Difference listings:
↓
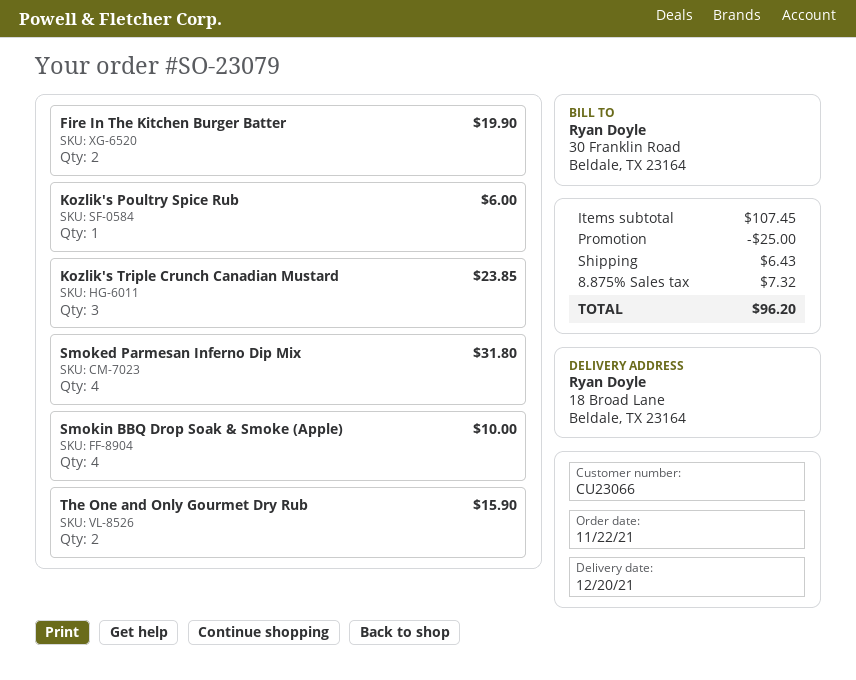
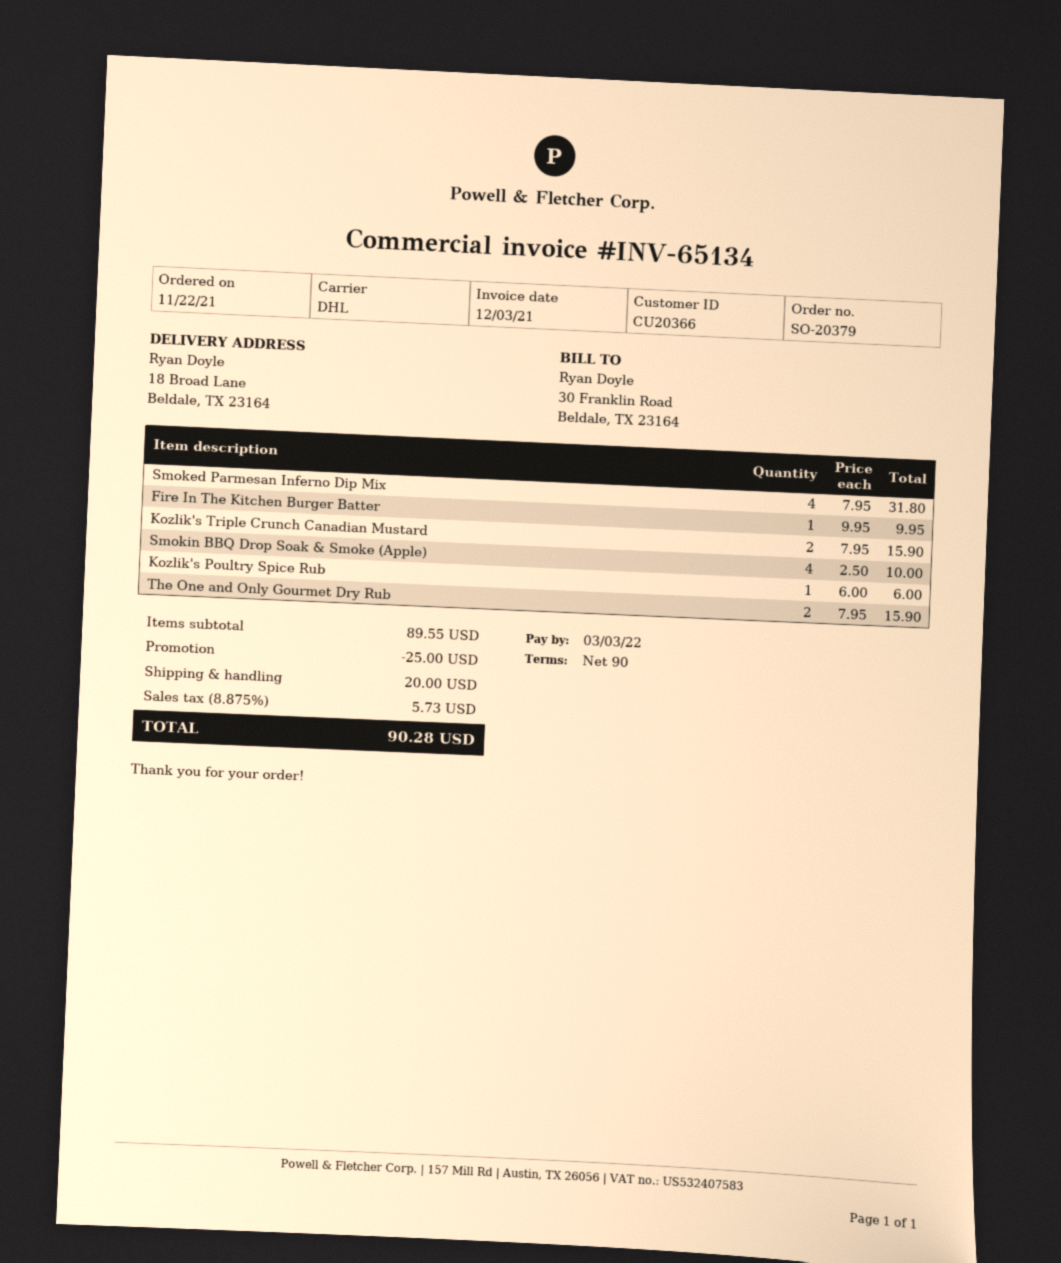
order number: SO-23079 -> SO-20379
customer number: CU23066 -> CU20366
Fire In The Kitchen Burger Batter: 2 for 19.90 -> 1 for 9.95
Kozlik's Triple Crunch Canadian Mustard: 3 for 23.85 -> 2 for 15.90
subtotal: 107.45 -> 89.55
shipping: 6.43 -> 20.00
tax: 8.875% = 7.32 -> 8.875% = 5.73
total: 96.20 -> 90.28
↑
Apart from the images, every line above is to be given again exactly.

Answer space →
order number: SO-23079 -> SO-20379
customer number: CU23066 -> CU20366
Fire In The Kitchen Burger Batter: 2 for 19.90 -> 1 for 9.95
Kozlik's Triple Crunch Canadian Mustard: 3 for 23.85 -> 2 for 15.90
subtotal: 107.45 -> 89.55
shipping: 6.43 -> 20.00
tax: 8.875% = 7.32 -> 8.875% = 5.73
total: 96.20 -> 90.28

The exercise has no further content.